Spock: The needs of the many outweigh the needs of the few.
Kirk: Or the one.
Star Trek II:  The Wrath of Khan
 
Although Priestley wrote the play in 1946 (near the end of WWII) he chose to set it in 1912. The Birlings and Gerald Croft live in a rose colored world, a golden time of prosperity.  Many people felt that they were as unsinkable as the great new British ship the Titanic. The Titanic provides the audience with a terrific symbol of the hubris of thinking that anything made by man is perfect, flawless, and incapable of error.  A few short years after the catastrophic demise of that ship, the world was plunged into a war the likes of which mankind had never seen.  The family members deny the consequences of what is happening in the world and they deny the consequences of the choices they make in their lives.
 
The rich and the privileged are shown to forget that their successes are built on the labor of the people who work for them.  The Patriarch, Mr. Birling, has been dependent on the people he has perpetually ignored.  In the film Citizen Kane (1941) the character Jed Leland says to Kane, “You used to write an awful lot about the workingman... He's turning into something called organized labor.

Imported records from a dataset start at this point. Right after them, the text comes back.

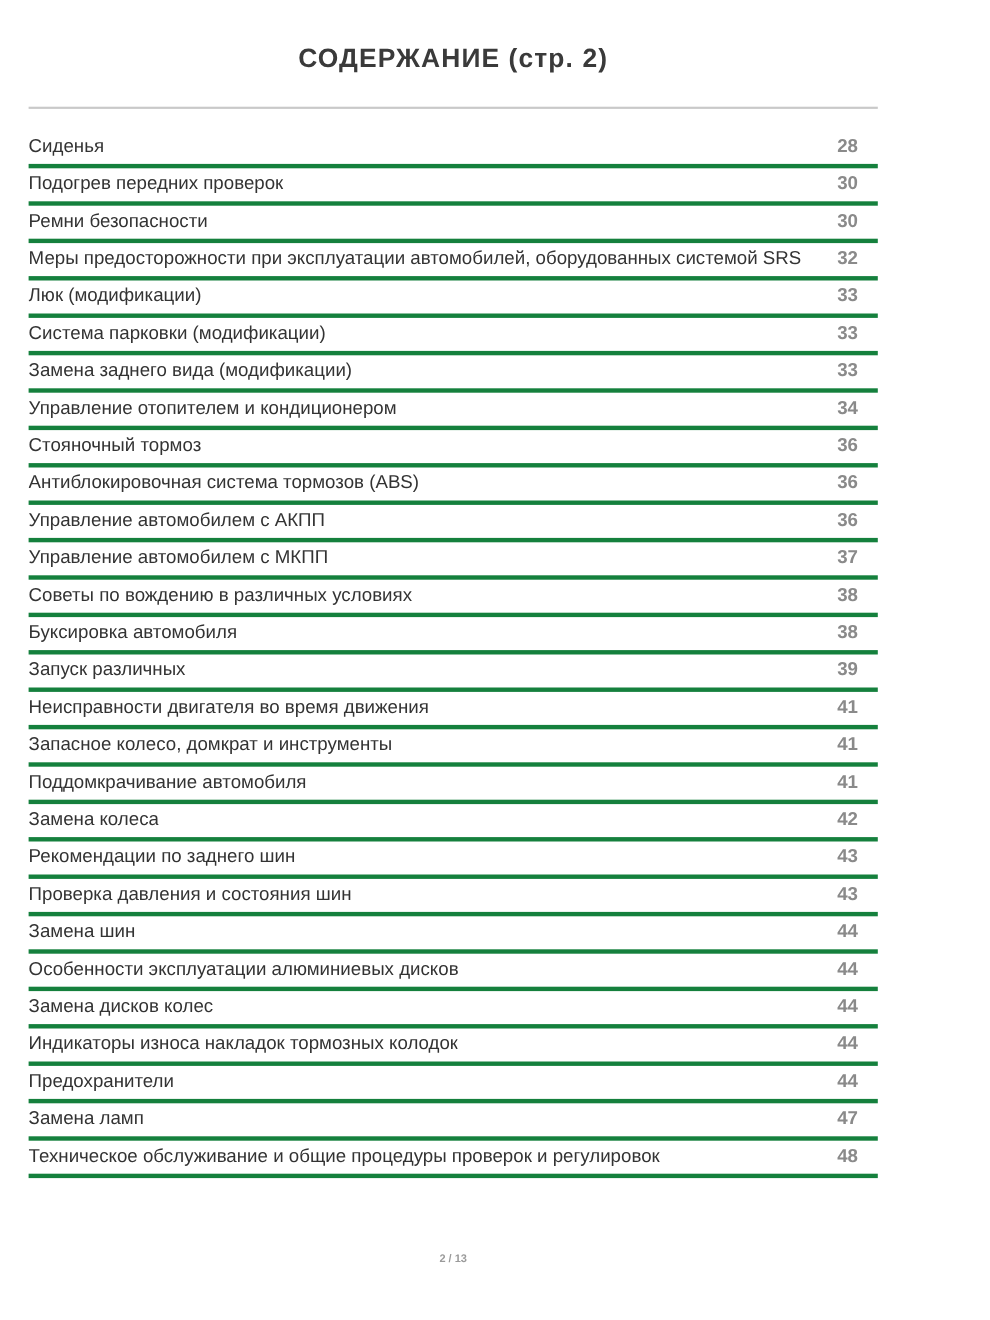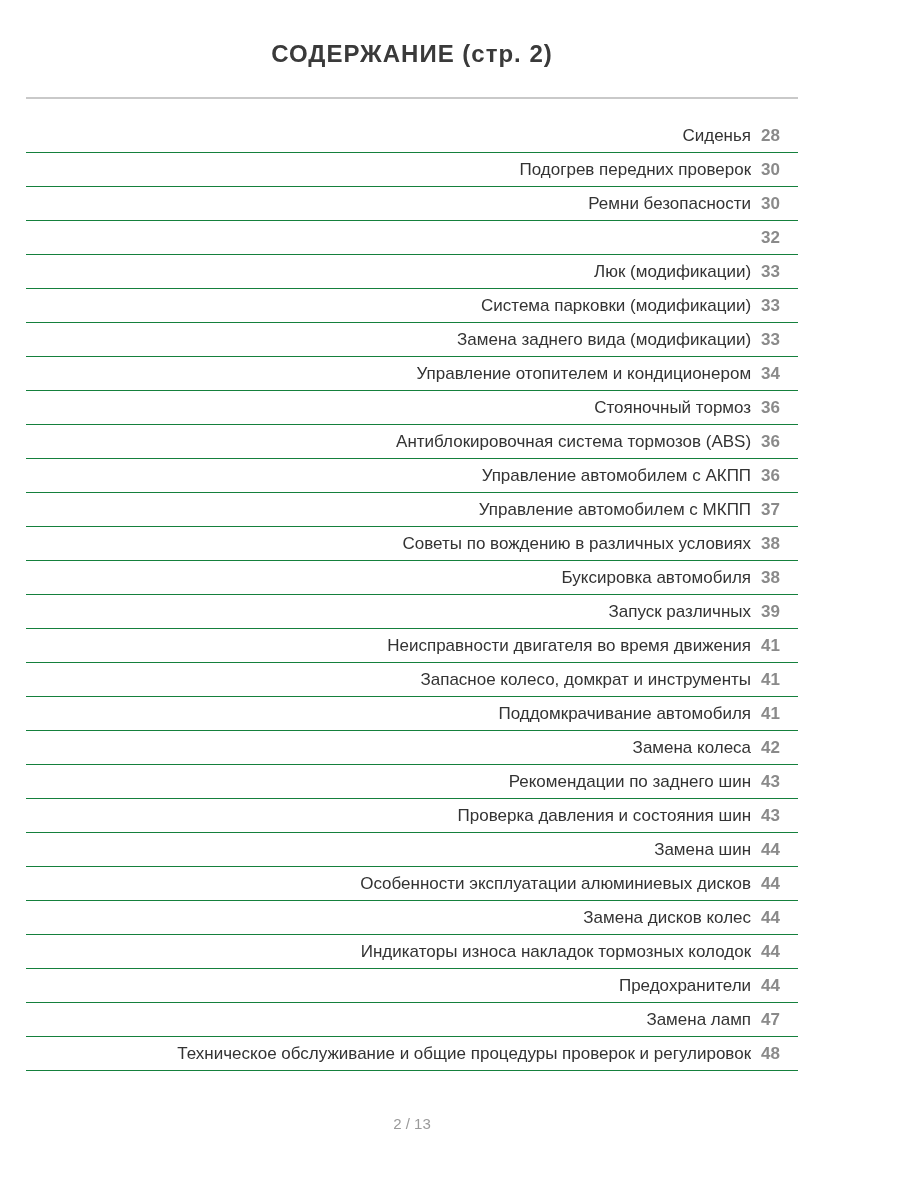"Сиденья" .toc-row { border-bottom: 1px solid #15803d -> 4px solid #15803d; justify-content: flex-end -> space-between }
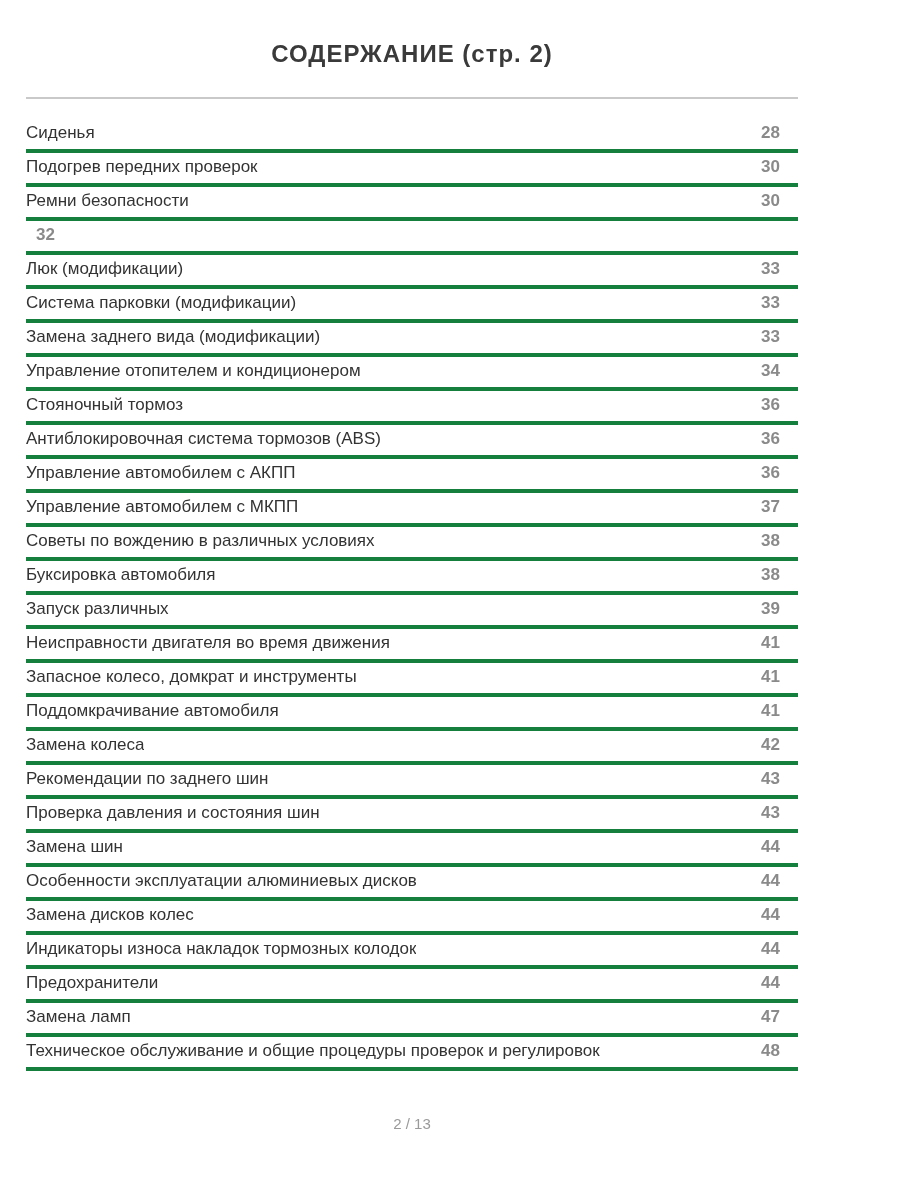"Меры предосторожности при эксплуатации" span.toc-label { html: none -> <span>Меры предосторожности при эксплуатации автомобилей, оборудованных системой SRS</span> }
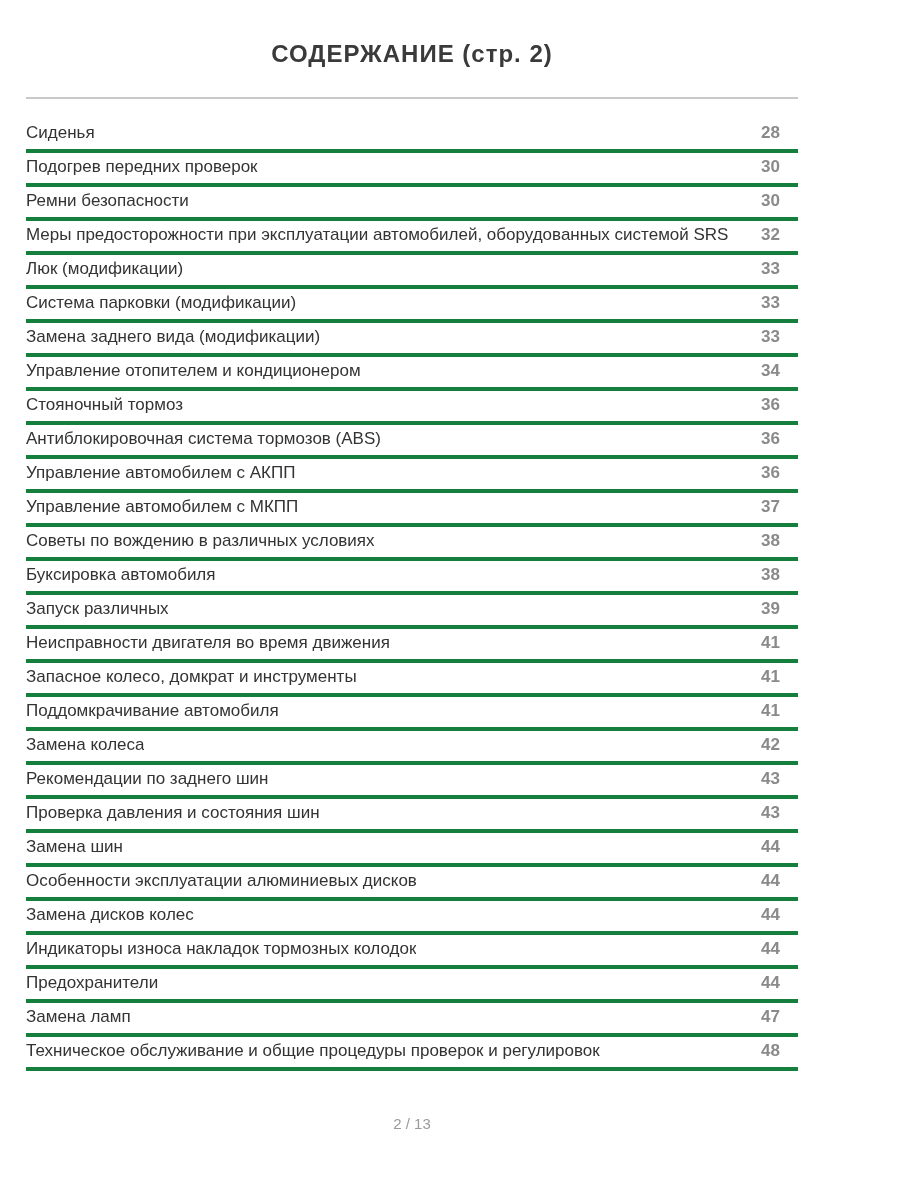"2 / 13" .pagination { font-size: 15px -> 10px; font-weight: none -> bold; margin-top: 44px -> 68px }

You're not going to like that one little bit when you find out it means that your workingman expects something is his right, not as your gift! Charlie, when your precious underprivileged really get together, oh boy! That's going to add up to something bigger than your privileges! Then I don't know what you'll do! Sail away to a desert island probably and lord it over the monkeys!” As with Charles Foster Kane, Birling’s denial and self-deceit contribute to a kind of hubris that has trapped him in a very small world he is desperate to control.
 
The older generation is seen as being more set in their ways and the younger generation is seen as more moveable and flexible. The Inspector tells Mrs. Birling that his work makes more of an impact on the young. We go on to see how Sheila and Eric are conscience-struck by their actions while Mr. and Mrs. Birling try to absolve themselves of blame. The young are flexible enough to change, the old aren't. This gives the audience hope that future generations will learn from the mistakes of the past.  Priestley sees the hope for the future is with the young.  There were many messages in the most recent Presidential campaign that echoed this idea.
 
The play also shows that prejudice against the less fortunate is not something to be proud of. Mrs. Birling is infuriated when Eva Smith doesn’t seem to know her “place.”  She punishes Eva by denying her request for aid.  Priestley shows us the unfair and disconfirming nature of such a class system.
 
So what is to be gained from Priestley’s cautionary tale?  Perhaps we can be encouraged to look more kindly on the less fortunate.  Perhaps we can donate our time in the service of helping others.  Perhaps it does take a village.  Perhaps you will become your brother’s and sister’s keeper.

"Their hopes and fears, their suffering and chance of happiness, all (are) intertwined with our lives, with what we think and say and do. We don't live alone. We are members of one body. We are responsible for each other."